> **Task details**: How many lines in the records below hold the string "annotation"? Please answer with the number and nothing more.

** Data follows **

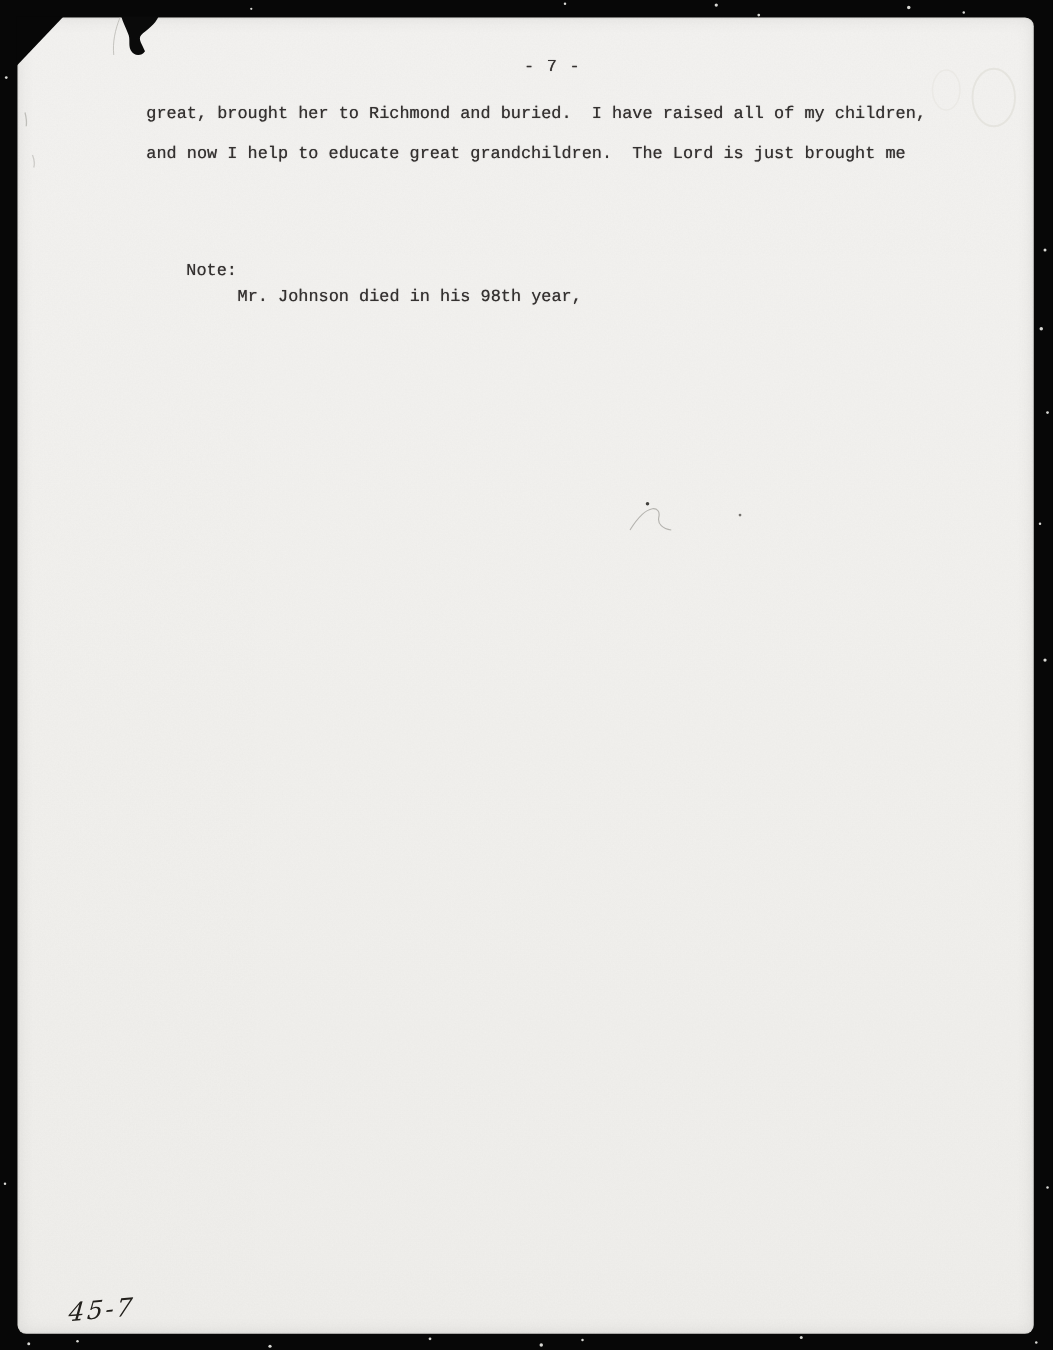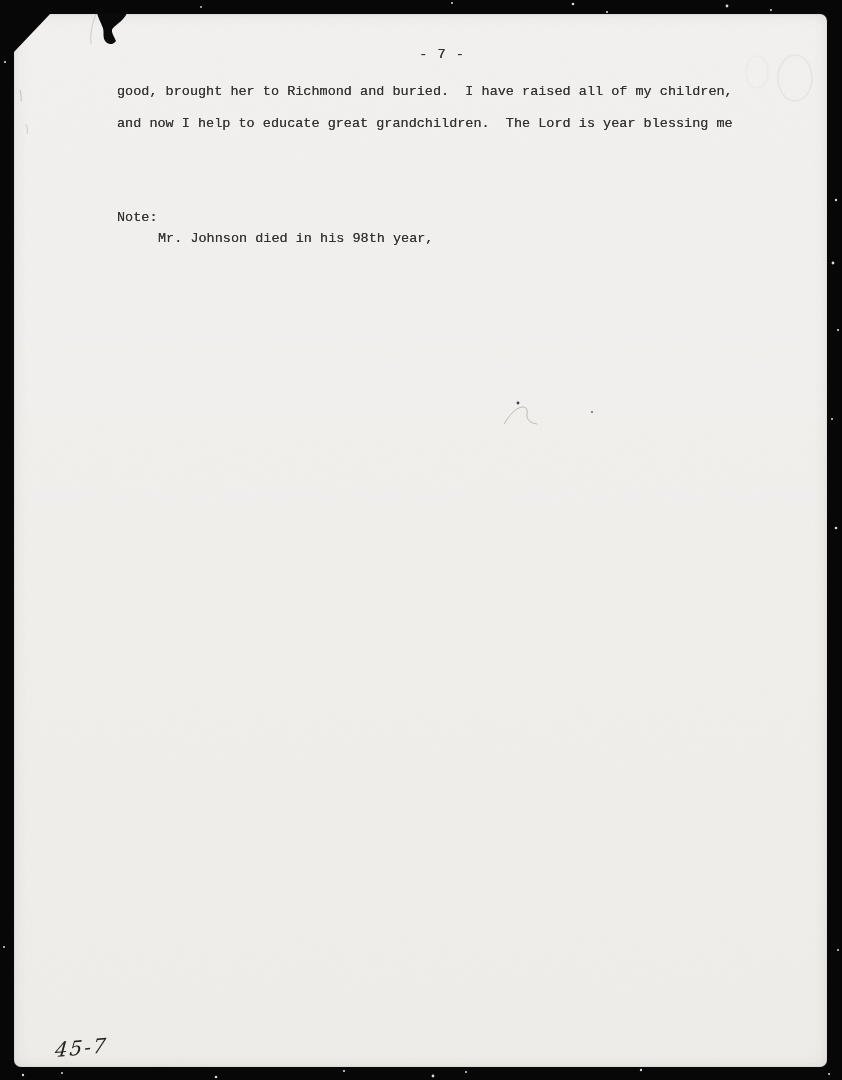--- a/index.html
+++ b/index.html
@@ -63,20 +63,21 @@
     left: 117px;
     top: 207px;
     color: #343130;
     font-size: 13.5px;
     text-shadow: 0 0 0.6px rgba(52,49,48,0.8);
   }
   .note-line {
     height: 21px;
     line-height: 21px;
     white-space: pre;
+    margin-left: 32px;
   }
   .note-text-line {
     padding-left: 41px;
   }
   .handwritten-annotation {
     position: absolute;
     left: 54px;
     top: 1038px;
     font-family: "DejaVu Serif", serif;
     font-style: italic;
@@ -104,22 +105,22 @@
         <feTurbulence type="fractalNoise" baseFrequency="0.85" numOctaves="2" seed="7"></feTurbulence>
         <feColorMatrix type="matrix" values="0 0 0 0 0.25  0 0 0 0 0.25  0 0 0 0 0.24  0 0 0 0.5 0"></feColorMatrix>
       </filter>
       <rect width="813" height="1053" filter="url(#paperNoise)" opacity="0.07"></rect>
     </svg>
   </div>
 
   <div class="page-number">- 7 -</div>
 
   <div class="typed-paragraph">
-    <div class="typed-line">good, brought her to Richmond and buried.  I have raised all of my children,</div>
-    <div class="typed-line">and now I help to educate great grandchildren.  The Lord is year blessing me</div>
+    <div class="typed-line">great, brought her to Richmond and buried.  I have raised all of my children,</div>
+    <div class="typed-line">and now I help to educate great grandchildren.  The Lord is just brought me</div>
   </div>
 
   <div class="note-block">
     <div class="note-line">Note:</div>
     <div class="note-line note-text-line">Mr. Johnson died in his 98th year,</div>
   </div>
 
   <div class="handwritten-annotation">45-7</div>
 
   <svg class="scan-overlay" width="842" height="1080" xmlns="http://www.w3.org/2000/svg">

** End of Data **

> **Result of this task**: 2